- **WHAT YOU ARE ASKED TO DO**:
From the records that follow, copy every line in which "wheel" appears.

- **ENTRIES PROVIDED**:
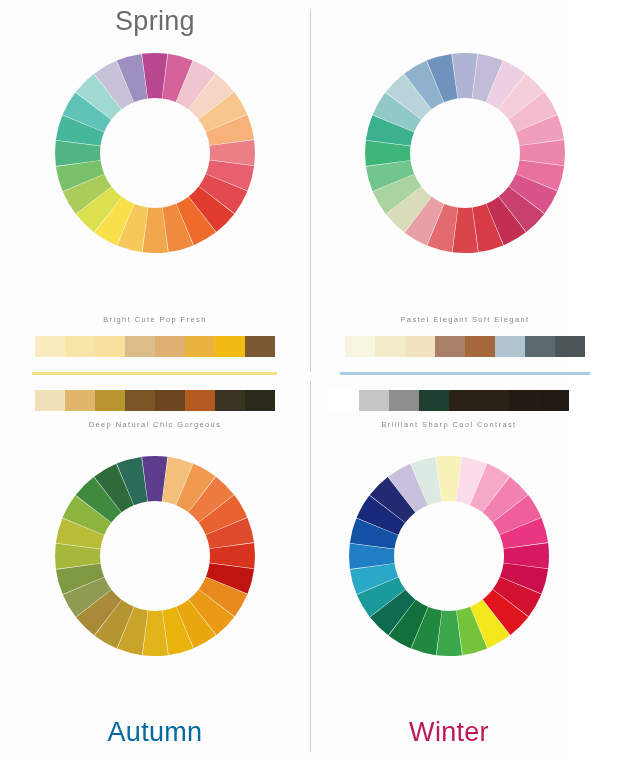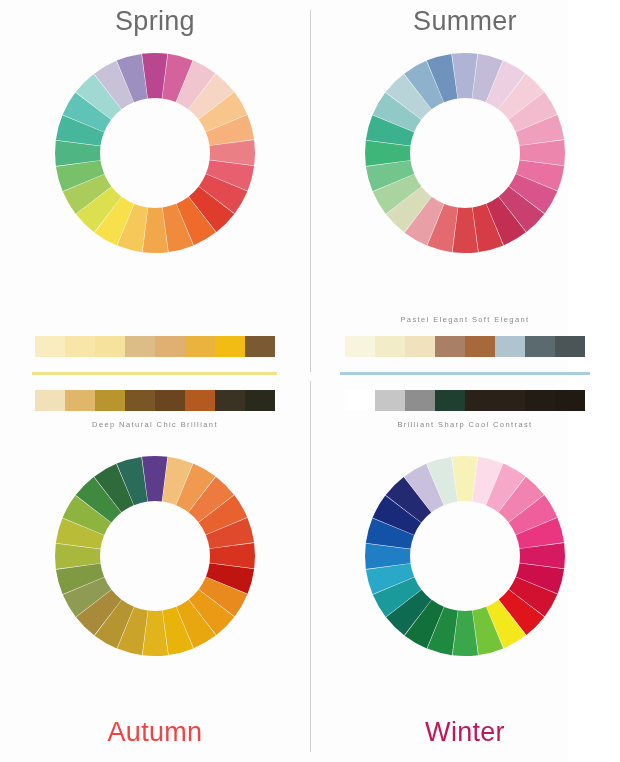--- a/index.html
+++ b/index.html
@@ -165,7 +165,6 @@
   </div>
 
   <div class="quadrant q-summer">
-    <div class="season-title title-top" style="color: rgb(107, 107, 107);">Summer</div>
     <div class="wheel-holder top">
       <svg class="wheel" width="210" height="210" viewBox="0 0 210 210">
           <path d="M91.94738077799487 5.855513862618949 A100 100 0 0 1 117.44674025460694 5.777630258926251 L111.84570714003381 50.42769664240944 A55 55 0 0 0 97.82105942789717 50.47053262444042 Z" fill="#b0b4d4"></path>

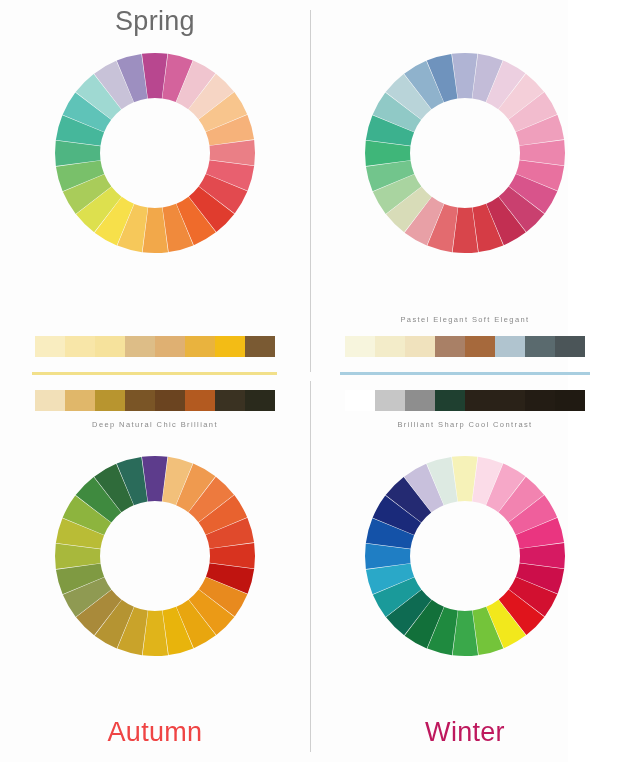--- a/index.html
+++ b/index.html
@@ -152,6 +152,7 @@
           <path d="M66.73165676349106 12.612046748871322 A100 100 0 0 1 91.34198887584259 5.937097094157423 L97.48809388171343 50.515403401786585 A55 55 0 0 0 83.95241121992008 54.18662571187922 Z" fill="#9d8fc0"></path>
         </svg>
     </div>
+    <div class="keywords kw-top" style="color: rgb(138, 138, 138);">Bright Cute Pop Fresh</div>
     <div class="swatch-strip strip-top">
         <div class="swatch" style="background: rgb(249, 237, 192);"></div>
         <div class="swatch" style="background: rgb(248, 230, 168);"></div>

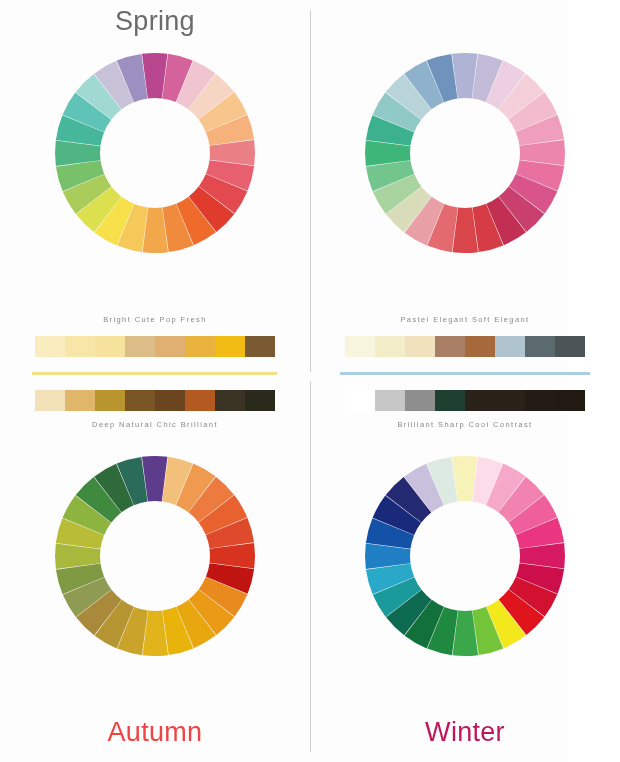--- a/index.html
+++ b/index.html
@@ -218,7 +218,7 @@
         <div class="swatch" style="background: rgb(58, 50, 34);"></div>
         <div class="swatch" style="background: rgb(42, 42, 28);"></div>
       </div>
-    <div class="keywords kw-bot" style="color: rgb(138, 138, 138);">Deep Natural Chic Brilliant</div>
+    <div class="keywords kw-bot" style="color: rgb(138, 138, 138);">Deep Natural Chic Gorgeous</div>
     <div class="wheel-holder bottom">
       <svg class="wheel" width="210" height="210" viewBox="0 0 210 210">
           <path d="M91.94738077799487 5.855513862618949 A100 100 0 0 1 117.44674025460694 5.777630258926251 L111.84570714003381 50.42769664240944 A55 55 0 0 0 97.82105942789717 50.47053262444042 Z" fill="#5d3c8c"></path>

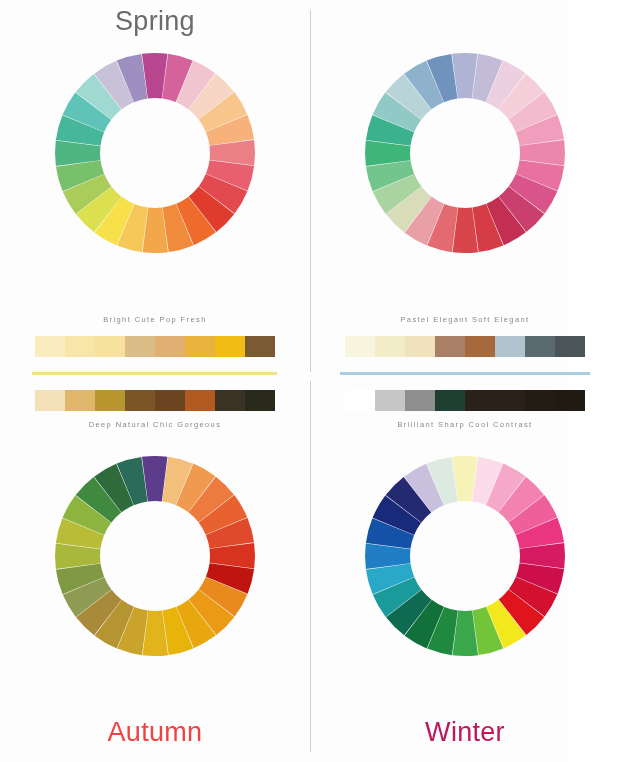--- a/index.html
+++ b/index.html
@@ -31,7 +31,7 @@
   .q-spring { left: 0;   top: 0; }
   .q-summer { left: 310px; top: 0; }
   .q-autumn { left: 0;   top: 381px; }
-  .q-winter { left: 310px; top: 381px; }
+  .q-winter { left: 294px; top: 381px; }
 
   
   .season-title {

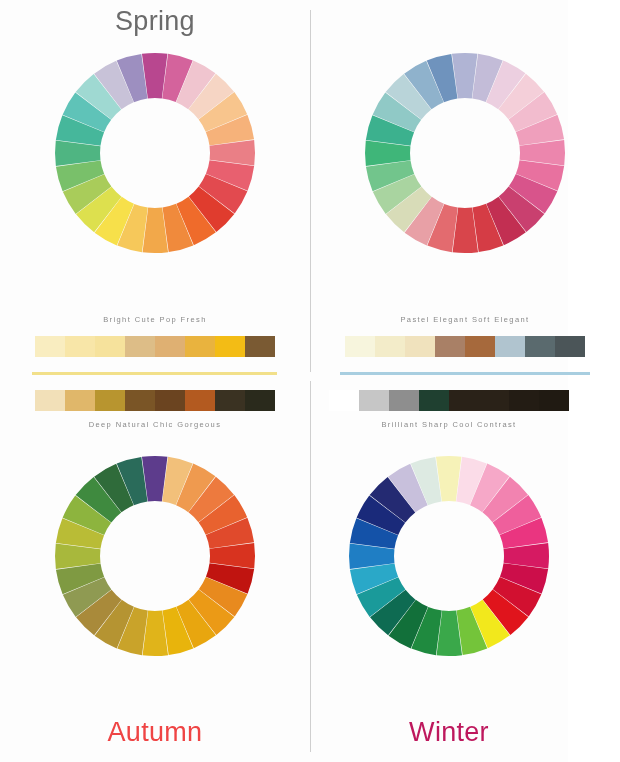--- a/index.html
+++ b/index.html
@@ -247,7 +247,7 @@
           <path d="M66.73165676349106 12.612046748871322 A100 100 0 0 1 91.34198887584259 5.937097094157423 L97.48809388171343 50.515403401786585 A55 55 0 0 0 83.95241121992008 54.18662571187922 Z" fill="#2a6b5a"></path>
         </svg>
     </div>
-    <div class="season-title title-bottom" style="color: #ef4444;">Autumn</div>
+    <div class="season-title title-bottom" style="color: #0369a1;">Autumn</div>
   </div>
 
   <div class="quadrant q-winter">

- **WRITTEN ANSWER**:
     <div class="wheel-holder top">
       <svg class="wheel" width="210" height="210" viewBox="0 0 210 210">
     <div class="wheel-holder bottom">
       <svg class="wheel" width="210" height="210" viewBox="0 0 210 210">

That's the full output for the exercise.